The agreed-upon percentage is 25%; that’s the deal US vice president Joe Biden and Chinese president Xi Jinping, who was then vice-premier, negotiated in February 2012, compared to 40-45% in other countries. But now CFG wants to renege on that arrangement and stick Hollywood studios with the bill for a new tax, which could reduce gross earnings by as much as 8% (paywall).
The Motion Picture Association of America (MPAA) is trying to smooth this over, THR reports, noting that asking the US Trade Representative to investigate violation of World Trade Organization terms would be a “dramatic step.” Chinese media report that the MPAA has already requested one, though the source is unclear (link in Chinese).
The state-run conglomerate wears some big hats, notably importing foreign films, advancing China’s film industry, and censoring both. Infamous for making things tough for Hollywood blockbusters (as well as for independent Chinese films), CFG and its parent regulator make no attempt to disguise that their priority is encouraging the growth of domestic filmmakers.
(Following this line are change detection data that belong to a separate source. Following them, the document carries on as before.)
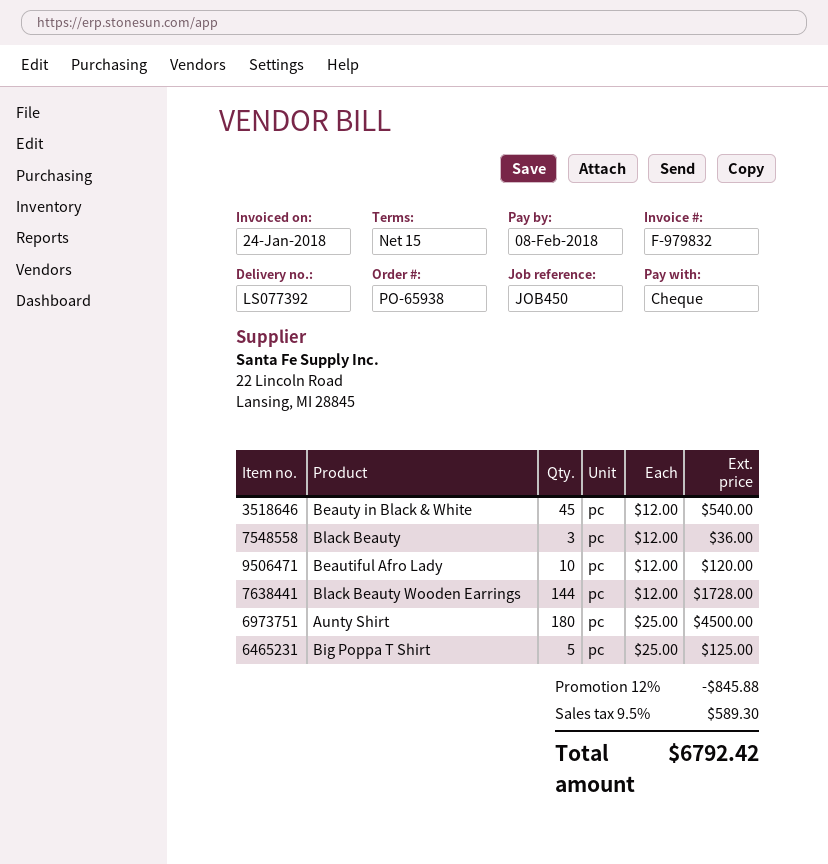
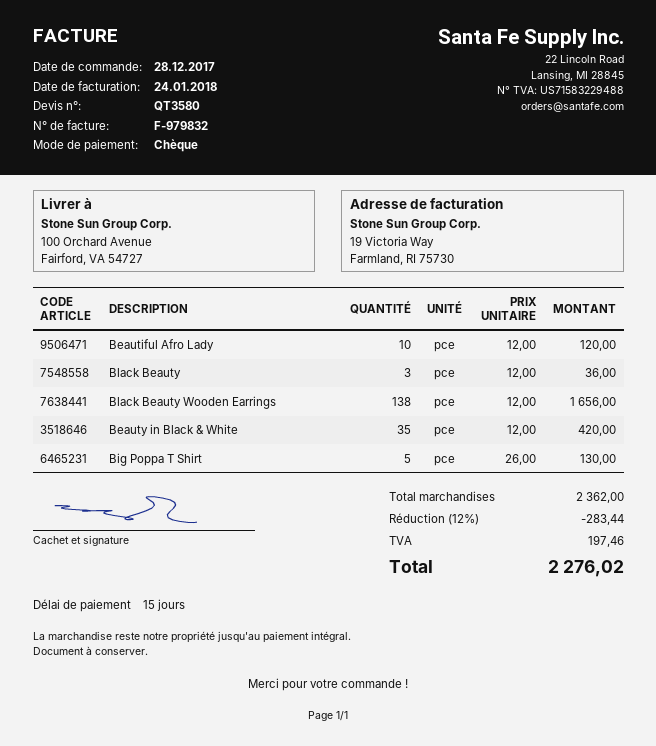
Beauty in Black & White: 45 x 12.00 = 540.00 -> 35 x 12.00 = 420.00
Black Beauty Wooden Earrings: 144 x 12.00 = 1728.00 -> 138 x 12.00 = 1656.00
Aunty Shirt: 180 x 25.00 = 4500.00 -> none
Big Poppa T Shirt: 5 x 25.00 = 125.00 -> 5 x 26.00 = 130.00
discount: 12% = 845.88 -> 12% = 283.44
tax: 589.30 -> 197.46
total: 6792.42 -> 2276.02

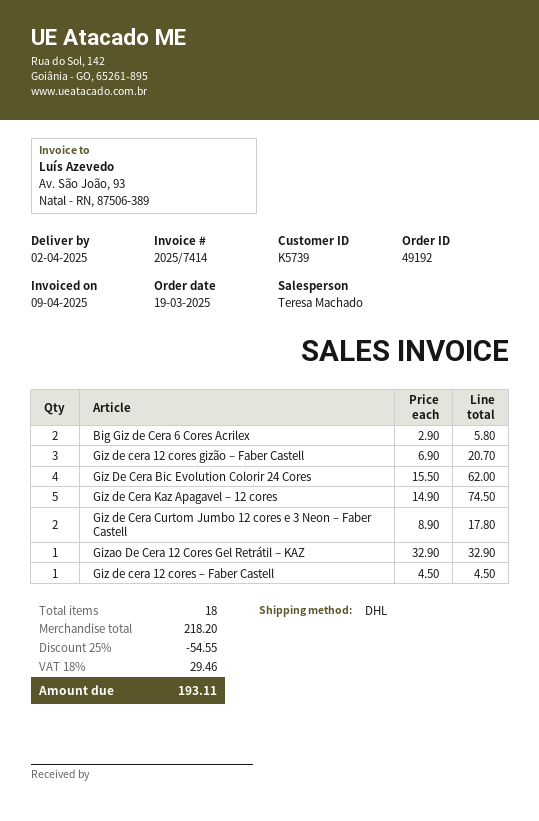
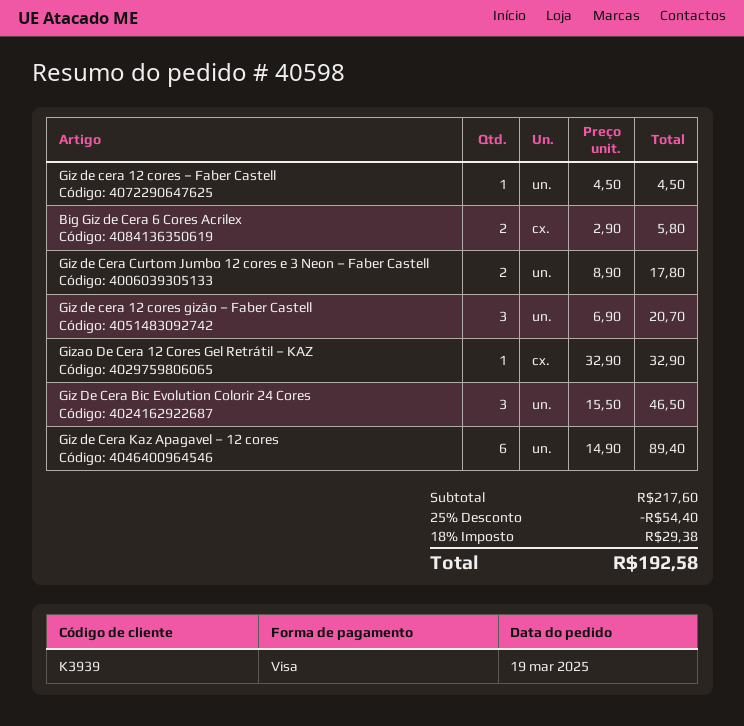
order number: 49192 -> 40598
customer number: K5739 -> K3939
Giz De Cera Bic Evolution Colorir 24 Cores: 4 x 15.50 = 62.00 -> 3 x 15.50 = 46.50
Giz de Cera Kaz Apagavel – 12 cores: 5 x 14.90 = 74.50 -> 6 x 14.90 = 89.40
subtotal: 218.20 -> 217.60
discount: 25% = 54.55 -> 25% = 54.40
tax: 18% = 29.46 -> 18% = 29.38
total: 193.11 -> 192.58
CFG just nixed the release of “Despicable Me 2,” possibly because animation features still are a touchy issue for the government —the wild success of “Kung Fu Panda” set that off. And it pulled “The Croods” two weeks early, reportedly due to complaints from Chinese animation producers.
It’s not just cartoons. In April, authorities axed “Django Unchained” on its release day, rescheduling it to compete with “Iron Man 3,” “Oblivion,” and “The Croods,” a favorite CFG protectionist ploy. In 2012, it pit “The Dark Knight Rises” against “The Amazing Spider-Man” and “The Lorax” against “Ice Age: Continental Drift.”
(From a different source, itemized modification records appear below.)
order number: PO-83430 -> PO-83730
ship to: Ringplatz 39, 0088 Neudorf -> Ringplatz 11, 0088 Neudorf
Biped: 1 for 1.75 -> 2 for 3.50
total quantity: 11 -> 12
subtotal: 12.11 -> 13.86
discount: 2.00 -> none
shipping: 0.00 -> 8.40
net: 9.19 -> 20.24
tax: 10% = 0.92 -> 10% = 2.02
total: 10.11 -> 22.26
Many of these films still score big, though—a testament to the fact that there’s probably no American export Chinese people adore more than Hollywood movies. That love affair has made China Hollywood’s second-biggest market, generating $2.7 billion last year, a 30% increase on 2011.
The authorities’ caprices don’t just annoy studios. Suspended releases sometimes raise Chinese moviegoer hackles, most notoriously when authorities delayed “Harry Potter and the Deathly Hallows Part 2” to promote mawkish propaganda pic “Beginning of the Great Revival.”
That might sound like it gives US studios some bargaining strength in demanding their due. But that bargaining chip is offset by how much they stand to make in China in the future. Current ticket sales are peanuts compared with revenue potential as China opens more multiplexes and disposable incomes rise.
Then there’s the annual cap on foreign films. The government just lifted that from 20 to 34 last year, at the same time as it agreed to the 25% split. How much it will end up costing Hollywood studios to get that cap raised some more is anyone’s guess.